- _ABOUT THIS EXERCISE_
The entries are to be output in full, word for word.

- _EXTRACTED INFORMATION_

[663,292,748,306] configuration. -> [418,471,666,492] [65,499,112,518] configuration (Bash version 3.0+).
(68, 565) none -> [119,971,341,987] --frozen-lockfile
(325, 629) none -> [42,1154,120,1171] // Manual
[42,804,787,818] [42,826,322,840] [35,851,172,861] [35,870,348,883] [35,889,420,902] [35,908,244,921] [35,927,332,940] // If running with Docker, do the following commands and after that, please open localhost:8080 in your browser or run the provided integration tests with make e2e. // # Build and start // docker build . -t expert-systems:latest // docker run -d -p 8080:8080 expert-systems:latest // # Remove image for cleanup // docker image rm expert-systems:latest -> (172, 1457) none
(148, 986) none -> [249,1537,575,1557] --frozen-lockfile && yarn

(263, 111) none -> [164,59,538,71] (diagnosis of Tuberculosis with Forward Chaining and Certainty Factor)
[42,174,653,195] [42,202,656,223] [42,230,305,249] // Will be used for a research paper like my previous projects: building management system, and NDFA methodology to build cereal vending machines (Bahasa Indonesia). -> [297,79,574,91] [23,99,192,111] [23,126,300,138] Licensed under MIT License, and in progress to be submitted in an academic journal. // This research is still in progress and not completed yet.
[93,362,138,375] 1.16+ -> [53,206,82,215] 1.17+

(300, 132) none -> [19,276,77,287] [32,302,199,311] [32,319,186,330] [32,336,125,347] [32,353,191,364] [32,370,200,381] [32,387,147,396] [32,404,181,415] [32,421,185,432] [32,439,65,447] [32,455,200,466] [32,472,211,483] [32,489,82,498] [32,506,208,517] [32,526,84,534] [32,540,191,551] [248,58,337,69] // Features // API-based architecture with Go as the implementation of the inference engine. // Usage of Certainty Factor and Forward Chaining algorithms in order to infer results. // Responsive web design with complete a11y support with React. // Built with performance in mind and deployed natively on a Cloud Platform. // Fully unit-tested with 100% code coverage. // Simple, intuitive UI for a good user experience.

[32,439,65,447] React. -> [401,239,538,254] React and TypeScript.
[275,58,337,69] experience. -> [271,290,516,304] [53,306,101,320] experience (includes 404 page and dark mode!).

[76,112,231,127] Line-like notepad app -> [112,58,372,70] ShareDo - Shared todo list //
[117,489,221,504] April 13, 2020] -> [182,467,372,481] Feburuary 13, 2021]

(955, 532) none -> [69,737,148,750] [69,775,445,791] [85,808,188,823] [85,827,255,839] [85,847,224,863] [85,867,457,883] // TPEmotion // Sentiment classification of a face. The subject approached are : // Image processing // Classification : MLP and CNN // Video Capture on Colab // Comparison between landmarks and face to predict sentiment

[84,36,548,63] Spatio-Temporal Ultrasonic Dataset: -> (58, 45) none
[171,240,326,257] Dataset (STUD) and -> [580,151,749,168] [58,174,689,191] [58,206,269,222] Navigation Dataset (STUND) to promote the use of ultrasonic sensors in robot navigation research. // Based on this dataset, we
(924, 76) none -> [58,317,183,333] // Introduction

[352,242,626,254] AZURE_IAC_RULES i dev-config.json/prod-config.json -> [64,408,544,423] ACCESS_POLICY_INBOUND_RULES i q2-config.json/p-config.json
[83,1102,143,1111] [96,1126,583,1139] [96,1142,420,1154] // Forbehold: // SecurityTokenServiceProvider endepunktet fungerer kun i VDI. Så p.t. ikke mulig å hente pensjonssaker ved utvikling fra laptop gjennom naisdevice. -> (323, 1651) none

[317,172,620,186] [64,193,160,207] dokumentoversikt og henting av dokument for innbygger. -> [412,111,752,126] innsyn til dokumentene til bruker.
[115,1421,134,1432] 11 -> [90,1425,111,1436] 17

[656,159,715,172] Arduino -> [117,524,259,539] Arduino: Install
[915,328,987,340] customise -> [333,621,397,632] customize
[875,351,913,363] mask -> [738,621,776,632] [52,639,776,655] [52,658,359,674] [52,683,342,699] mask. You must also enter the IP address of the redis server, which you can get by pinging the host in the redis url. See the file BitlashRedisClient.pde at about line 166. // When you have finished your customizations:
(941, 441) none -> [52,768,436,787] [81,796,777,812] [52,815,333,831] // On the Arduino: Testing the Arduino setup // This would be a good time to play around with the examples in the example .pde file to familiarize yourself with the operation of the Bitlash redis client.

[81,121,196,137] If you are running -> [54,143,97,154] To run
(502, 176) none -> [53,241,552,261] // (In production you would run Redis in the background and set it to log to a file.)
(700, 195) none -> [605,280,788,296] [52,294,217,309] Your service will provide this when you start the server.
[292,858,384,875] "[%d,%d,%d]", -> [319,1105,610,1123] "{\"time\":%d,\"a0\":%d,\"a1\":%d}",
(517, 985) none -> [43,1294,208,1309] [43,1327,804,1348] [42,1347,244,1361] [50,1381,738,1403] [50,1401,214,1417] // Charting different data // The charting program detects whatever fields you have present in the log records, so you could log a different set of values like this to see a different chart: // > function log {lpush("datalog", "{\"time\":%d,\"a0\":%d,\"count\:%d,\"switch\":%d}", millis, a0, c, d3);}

- _ANSWER TO THIS EXERCISE_
[663,292,748,306] configuration. -> [418,471,666,492] [65,499,112,518] configuration (Bash version 3.0+).
(68, 565) none -> [119,971,341,987] --frozen-lockfile
(325, 629) none -> [42,1154,120,1171] // Manual
[42,804,787,818] [42,826,322,840] [35,851,172,861] [35,870,348,883] [35,889,420,902] [35,908,244,921] [35,927,332,940] // If running with Docker, do the following commands and after that, please open localhost:8080 in your browser or run the provided integration tests with make e2e. // # Build and start // docker build . -t expert-systems:latest // docker run -d -p 8080:8080 expert-systems:latest // # Remove image for cleanup // docker image rm expert-systems:latest -> (172, 1457) none
(148, 986) none -> [249,1537,575,1557] --frozen-lockfile && yarn

(263, 111) none -> [164,59,538,71] (diagnosis of Tuberculosis with Forward Chaining and Certainty Factor)
[42,174,653,195] [42,202,656,223] [42,230,305,249] // Will be used for a research paper like my previous projects: building management system, and NDFA methodology to build cereal vending machines (Bahasa Indonesia). -> [297,79,574,91] [23,99,192,111] [23,126,300,138] Licensed under MIT License, and in progress to be submitted in an academic journal. // This research is still in progress and not completed yet.
[93,362,138,375] 1.16+ -> [53,206,82,215] 1.17+

(300, 132) none -> [19,276,77,287] [32,302,199,311] [32,319,186,330] [32,336,125,347] [32,353,191,364] [32,370,200,381] [32,387,147,396] [32,404,181,415] [32,421,185,432] [32,439,65,447] [32,455,200,466] [32,472,211,483] [32,489,82,498] [32,506,208,517] [32,526,84,534] [32,540,191,551] [248,58,337,69] // Features // API-based architecture with Go as the implementation of the inference engine. // Usage of Certainty Factor and Forward Chaining algorithms in order to infer results. // Responsive web design with complete a11y support with React. // Built with performance in mind and deployed natively on a Cloud Platform. // Fully unit-tested with 100% code coverage. // Simple, intuitive UI for a good user experience.

[32,439,65,447] React. -> [401,239,538,254] React and TypeScript.
[275,58,337,69] experience. -> [271,290,516,304] [53,306,101,320] experience (includes 404 page and dark mode!).

[76,112,231,127] Line-like notepad app -> [112,58,372,70] ShareDo - Shared todo list //
[117,489,221,504] April 13, 2020] -> [182,467,372,481] Feburuary 13, 2021]

(955, 532) none -> [69,737,148,750] [69,775,445,791] [85,808,188,823] [85,827,255,839] [85,847,224,863] [85,867,457,883] // TPEmotion // Sentiment classification of a face. The subject approached are : // Image processing // Classification : MLP and CNN // Video Capture on Colab // Comparison between landmarks and face to predict sentiment

[84,36,548,63] Spatio-Temporal Ultrasonic Dataset: -> (58, 45) none
[171,240,326,257] Dataset (STUD) and -> [580,151,749,168] [58,174,689,191] [58,206,269,222] Navigation Dataset (STUND) to promote the use of ultrasonic sensors in robot navigation research. // Based on this dataset, we
(924, 76) none -> [58,317,183,333] // Introduction

[352,242,626,254] AZURE_IAC_RULES i dev-config.json/prod-config.json -> [64,408,544,423] ACCESS_POLICY_INBOUND_RULES i q2-config.json/p-config.json
[83,1102,143,1111] [96,1126,583,1139] [96,1142,420,1154] // Forbehold: // SecurityTokenServiceProvider endepunktet fungerer kun i VDI. Så p.t. ikke mulig å hente pensjonssaker ved utvikling fra laptop gjennom naisdevice. -> (323, 1651) none

[317,172,620,186] [64,193,160,207] dokumentoversikt og henting av dokument for innbygger. -> [412,111,752,126] innsyn til dokumentene til bruker.
[115,1421,134,1432] 11 -> [90,1425,111,1436] 17

[656,159,715,172] Arduino -> [117,524,259,539] Arduino: Install
[915,328,987,340] customise -> [333,621,397,632] customize
[875,351,913,363] mask -> [738,621,776,632] [52,639,776,655] [52,658,359,674] [52,683,342,699] mask. You must also enter the IP address of the redis server, which you can get by pinging the host in the redis url. See the file BitlashRedisClient.pde at about line 166. // When you have finished your customizations:
(941, 441) none -> [52,768,436,787] [81,796,777,812] [52,815,333,831] // On the Arduino: Testing the Arduino setup // This would be a good time to play around with the examples in the example .pde file to familiarize yourself with the operation of the Bitlash redis client.

[81,121,196,137] If you are running -> [54,143,97,154] To run
(502, 176) none -> [53,241,552,261] // (In production you would run Redis in the background and set it to log to a file.)
(700, 195) none -> [605,280,788,296] [52,294,217,309] Your service will provide this when you start the server.
[292,858,384,875] "[%d,%d,%d]", -> [319,1105,610,1123] "{\"time\":%d,\"a0\":%d,\"a1\":%d}",
(517, 985) none -> [43,1294,208,1309] [43,1327,804,1348] [42,1347,244,1361] [50,1381,738,1403] [50,1401,214,1417] // Charting different data // The charting program detects whatever fields you have present in the log records, so you could log a different set of values like this to see a different chart: // > function log {lpush("datalog", "{\"time\":%d,\"a0\":%d,\"count\:%d,\"switch\":%d}", millis, a0, c, d3);}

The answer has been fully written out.